Supplied data:

____________

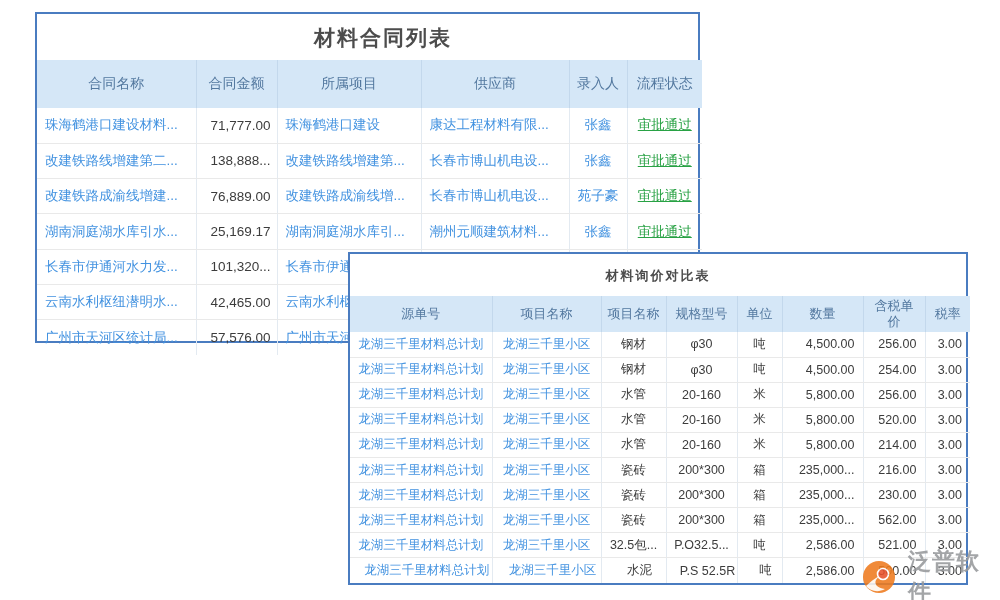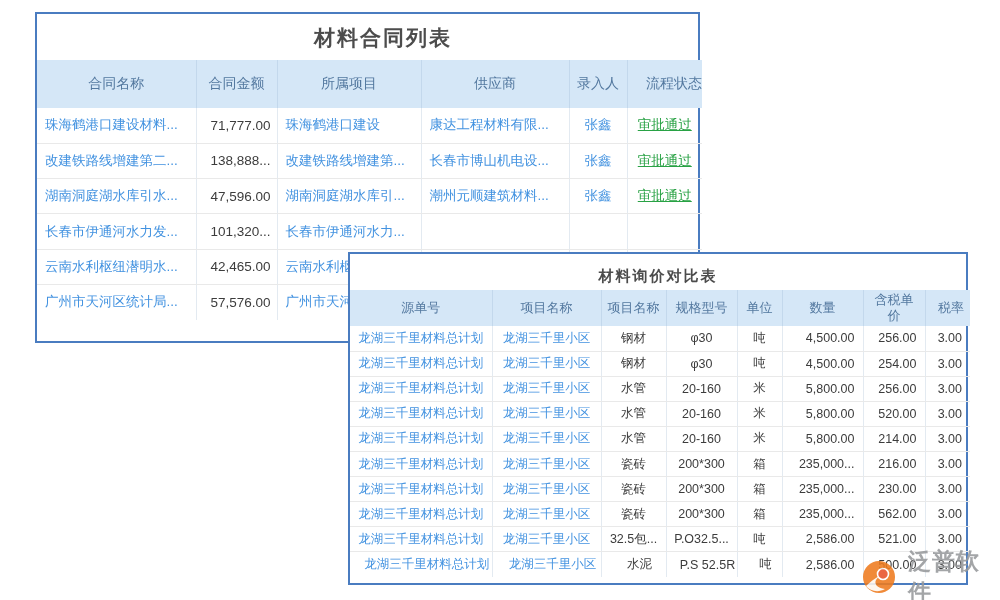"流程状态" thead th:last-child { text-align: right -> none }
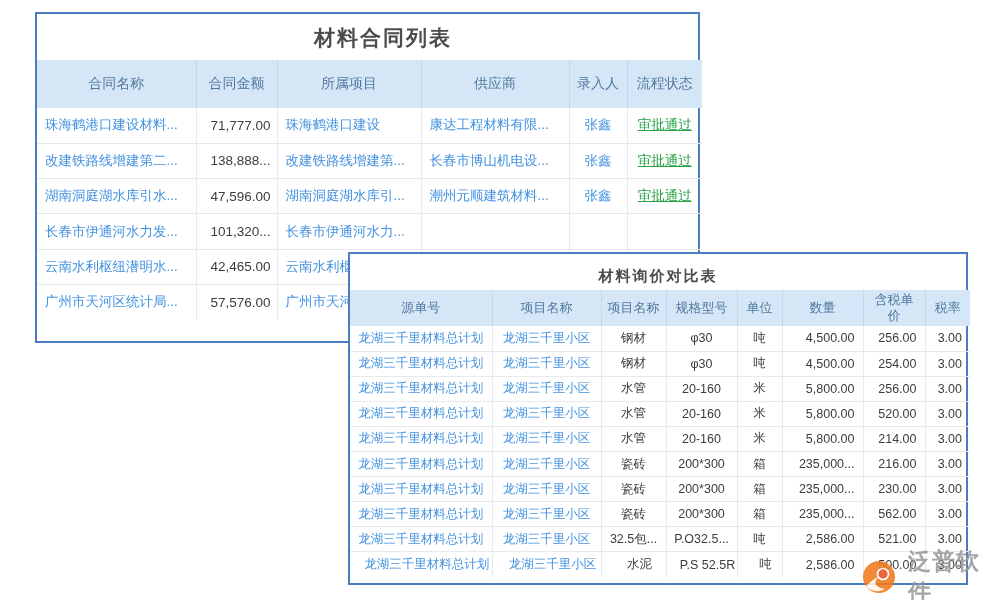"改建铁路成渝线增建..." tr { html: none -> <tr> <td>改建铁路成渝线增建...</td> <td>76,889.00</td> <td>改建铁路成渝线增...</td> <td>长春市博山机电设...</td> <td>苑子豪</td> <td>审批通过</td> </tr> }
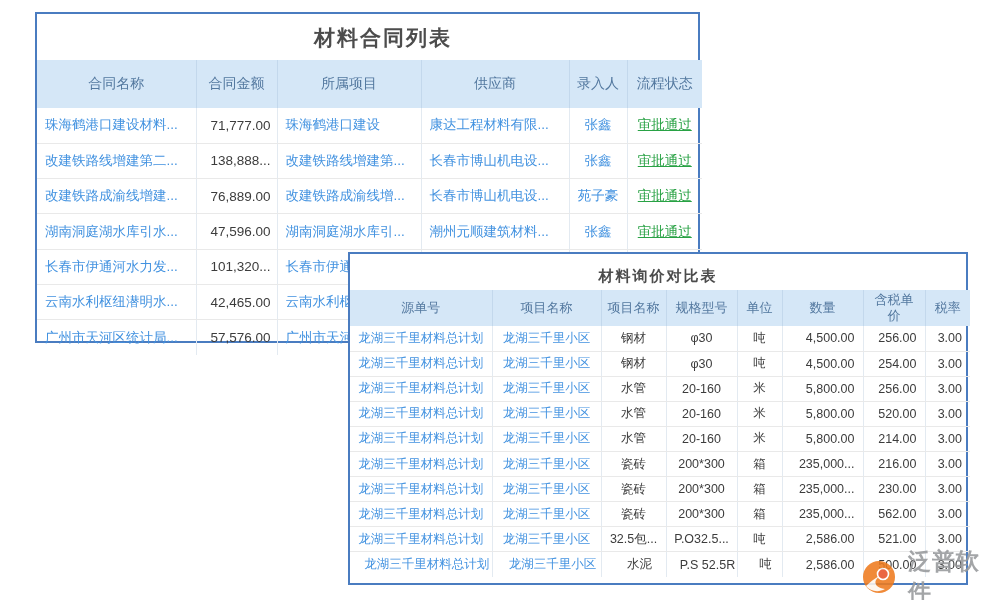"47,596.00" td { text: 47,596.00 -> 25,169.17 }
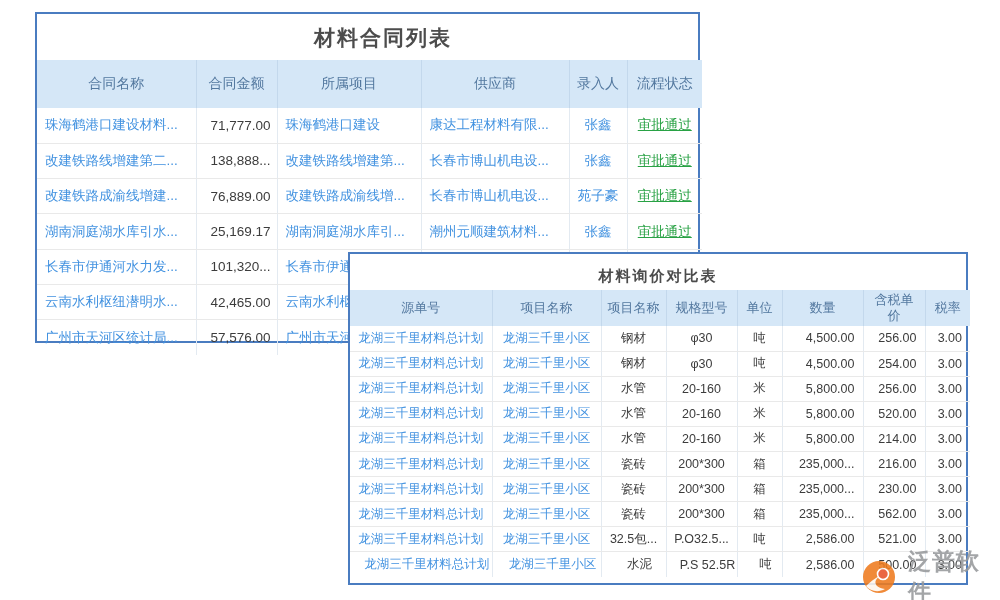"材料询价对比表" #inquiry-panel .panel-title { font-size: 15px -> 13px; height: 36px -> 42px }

____________

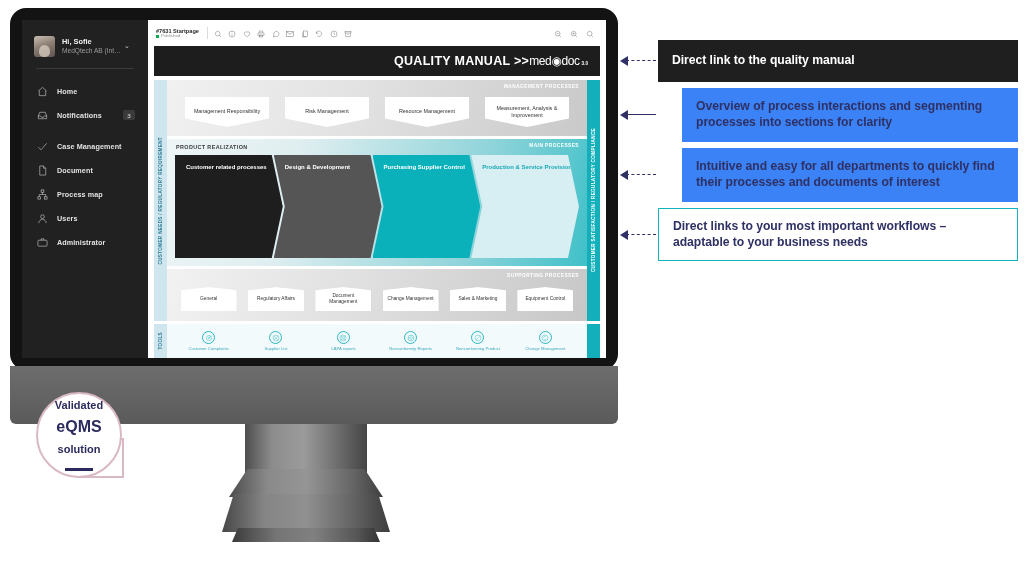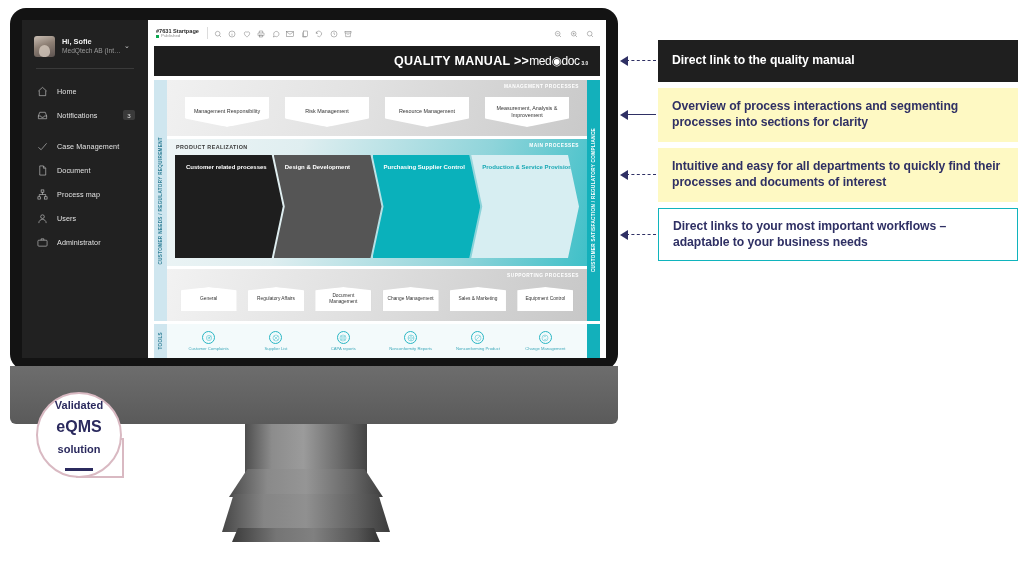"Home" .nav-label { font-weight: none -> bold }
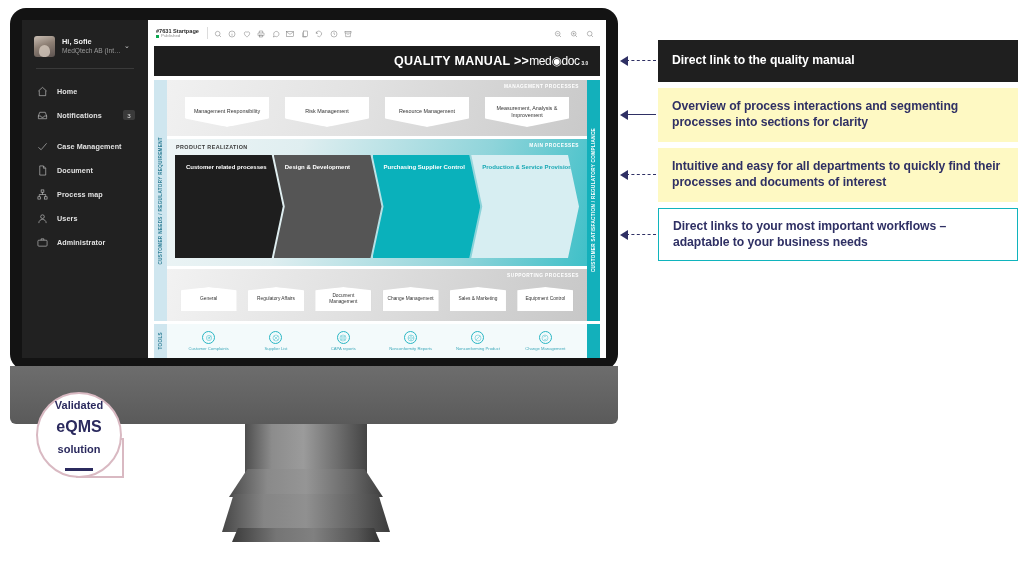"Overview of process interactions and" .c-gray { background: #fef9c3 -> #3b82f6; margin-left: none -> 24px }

____________

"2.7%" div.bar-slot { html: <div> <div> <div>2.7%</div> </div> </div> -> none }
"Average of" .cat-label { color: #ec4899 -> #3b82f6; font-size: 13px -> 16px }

____________

Task to complete: Above are some records. Output exactly the lines from the one that contains "text-align: right ->" to the one that contains "font-size: 15px ->", keeping both, and omit the pictures.

Task result:
"流程状态" thead th:last-child { text-align: right -> none }
"改建铁路成渝线增建..." tr { html: none -> <tr> <td>改建铁路成渝线增建...</td> <td>76,889.00</td> <td>改建铁路成渝线增...</td> <td>长春市博山机电设...</td> <td>苑子豪</td> <td>审批通过</td> </tr> }
"47,596.00" td { text: 47,596.00 -> 25,169.17 }
"材料询价对比表" #inquiry-panel .panel-title { font-size: 15px -> 13px; height: 36px -> 42px }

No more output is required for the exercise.